IR (KBr) v (cm ¹ ); 1701, 1653, 1603, 1 78, 1498, 1437, 1398, 1381, 1309, 1254, 110 7

Example 12: Synthesis of compound 21

 To 25 mg (0.052 mmol) of compound 20 were added 2 mi of 1,2-dichloroethane and 252 mg (0.156 mmol) of a 5% hydrobromic acid-ethanol solution, and the mixture was stirred at 50 ° C for 2 hours and 20 minutes. Thereafter, 587 mg (0.364 mmol) of a 5% hydrobromic acid-ethanol solution was added, and the mixture was further stirred for 5 hours and 10 minutes. To this reaction mixture was added a saturated aqueous solution of sodium hydrogen carbonate, and the mixture was extracted with a black hole form.

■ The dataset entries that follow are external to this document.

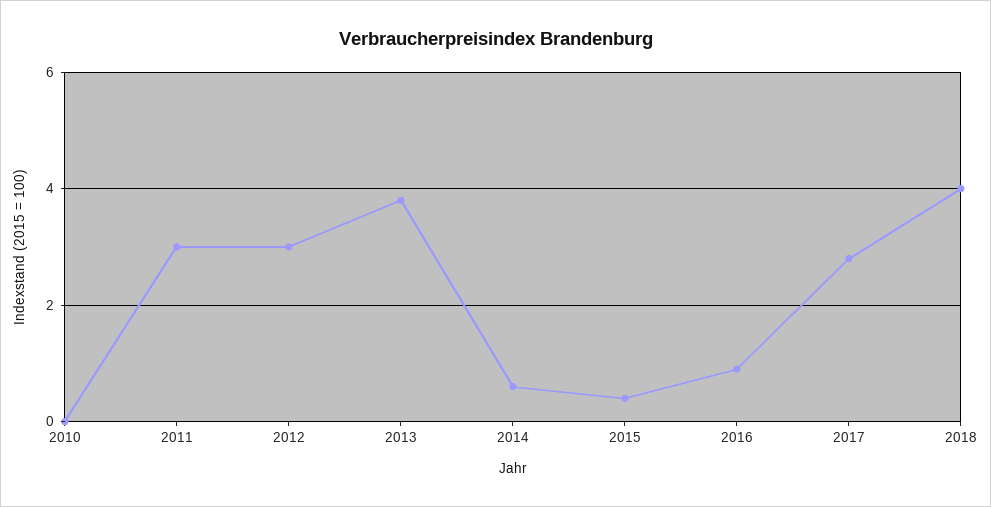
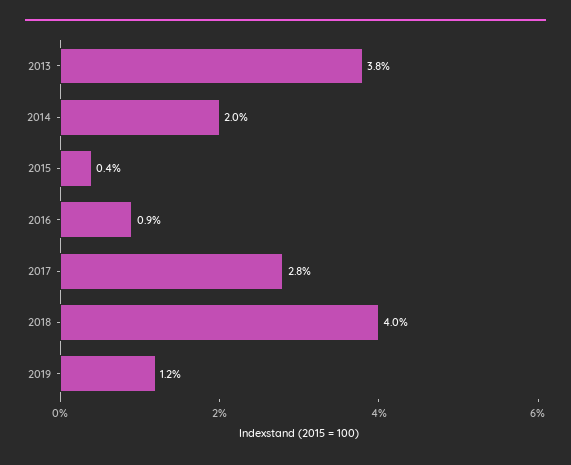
2010: 0 -> none
2011: 3 -> none
2012: 3 -> none
2014: 0.5 -> 2
2019: none -> 1.2

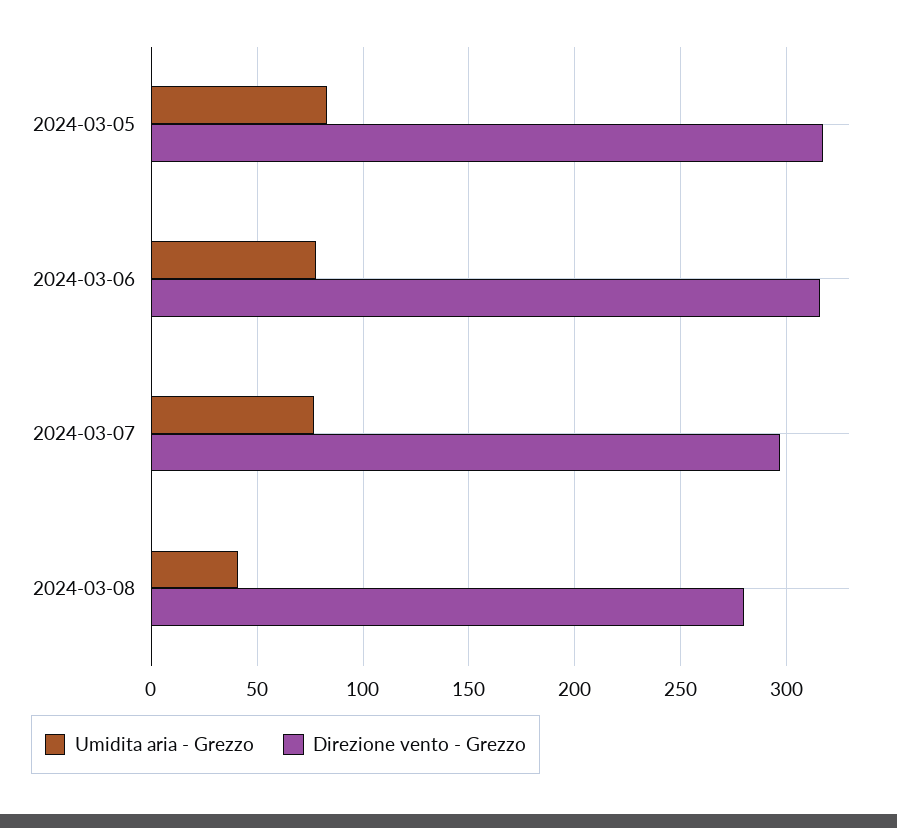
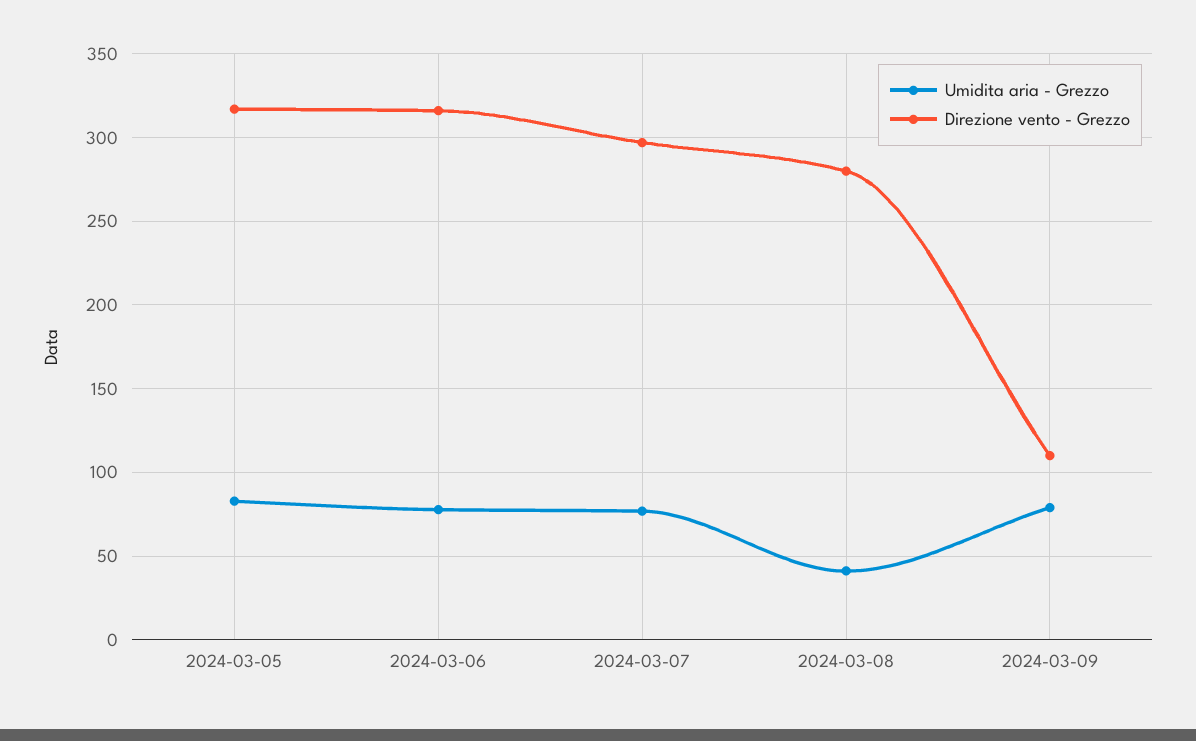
Umidita aria - Grezzo, 2024-03-09: none -> 80
Direzione vento - Grezzo, 2024-03-09: none -> 110

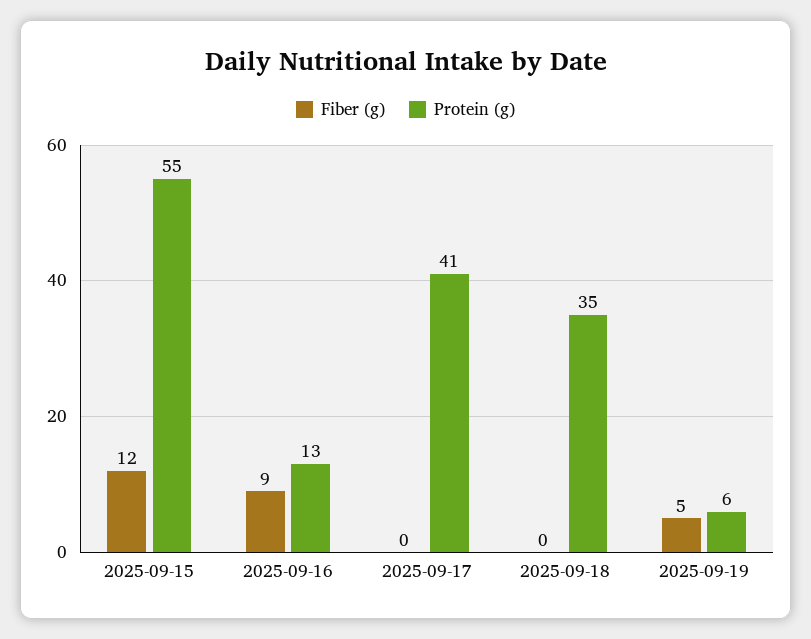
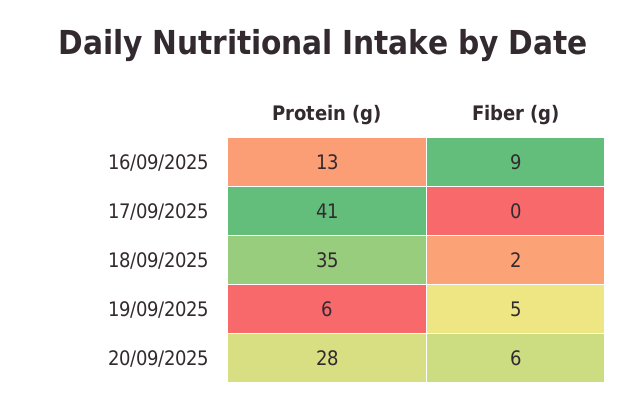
Fiber (g), 2025-09-15: 12 -> none
Protein (g), 2025-09-15: 55 -> none
Fiber (g), 2025-09-18: 0 -> 2
Protein (g), 20/09/2025: none -> 28
Fiber (g), 20/09/2025: none -> 6

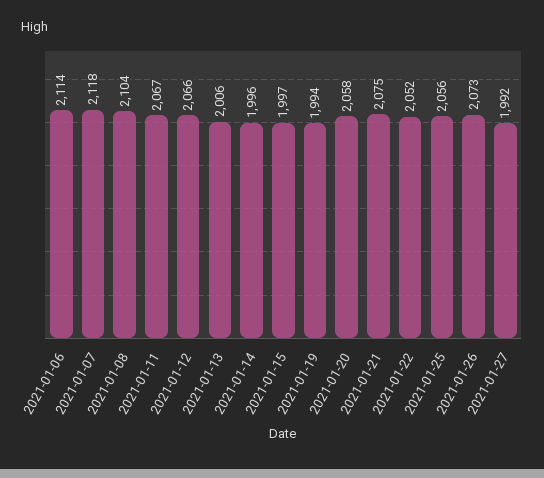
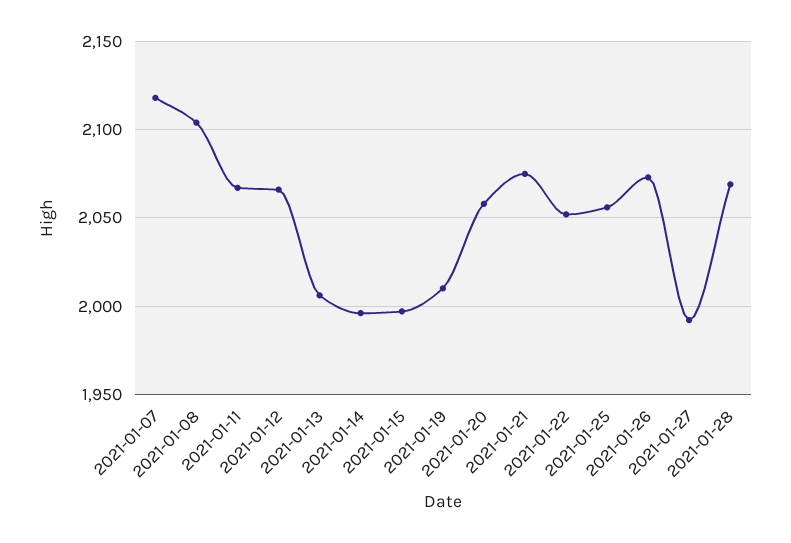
2021-01-06: 2114 -> none
2021-01-19: 1994 -> 2010
2021-01-28: none -> 2070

The pore-form layer was washed with a saturated aqueous solution of sodium hydrogencarbonate and then with a saturated saline solution, dried over anhydrous sodium sulfate, and the solvent was removed under reduced pressure to obtain 24 mg of an amino compound.

To the above 24 mg (0.052 mmol) of the amino acid suspension, 1.2 ml of THF, 18.2 mg (0.0624 mmol) of DFO.2mU compound i, 11.8 g of cyanophosphate decyl phosphate (DECP); υ1 (0.078 mmol) and triethylamine 21.7 1 (0.0156 ol) was added sequentially, and the mixture was stirred at 0 ° C to room temperature for 16 hours. Next, 0.01 M phosphate buffer at pH 7 was added to the reaction mixture, and extracted with ethyl acetate. The ethyl acetate layer was washed with a saturated saline solution, dried over anhydrous sodium sulfate, and the solvent was removed under reduced pressure. The obtained crude product was purified by thin-layer chromatography (chloroform: methanol = 12: 1) to obtain 12.2 mg of Compound 22 (36% yield). - NMH (270MHz, CDCh + CD 3 0D) δ (ppm);. 7.55 (1H (d, J = 2.0Hz) 7.31 (211, br), 7.24- 7.26 (2H, br), 7.19 (lH, s) , 6.70 (1H, s), 6.57 (111, d, J = 2.0Hz), 6.29 (lH, s), 4.2 KlH.dd, J = l 1.2,4.6Hz), 4.07 (lH, dJ = ll.2Hz ), 3.97 (3H, s), 3.87 (3H, s), 3.77 (3H, s), 3.76 (3H, s), 3.49-3.53 (1H, m), 2.5K3H, s), 2.38 (1H, dd) , J = 7.3,3.3Hz), 1.38 (lH.dd.J .6,4.0Hz)

FABMS (m / z); 655 (M + H) ⁺

lR (KBr) v (cm ¹ ); 1701, 1684, 1653, 1647, 1578, 1560, 1437, 1381, 1309, 1257, 110 9

Example 3 Synthesis of Compound 23

26 mg (0.0541 mmol) of compound 20 in 1,2-dichloromethane 2 ml and 5% bromide 875 mg (0.541 mmol) of a hydrochloric acid-ethanol solution was added, and the mixture was stirred at 60 ° C for 4 hours. To this reaction mixture was added a saturated aqueous solution of sodium hydrogen carbonate, and the mixture was extracted with chloroform. The port-form layer was washed with saturated saline and dried over anhydrous sodium sulfate, and then the solvent was removed under reduced pressure to obtain 21.6 mg of an amino compound.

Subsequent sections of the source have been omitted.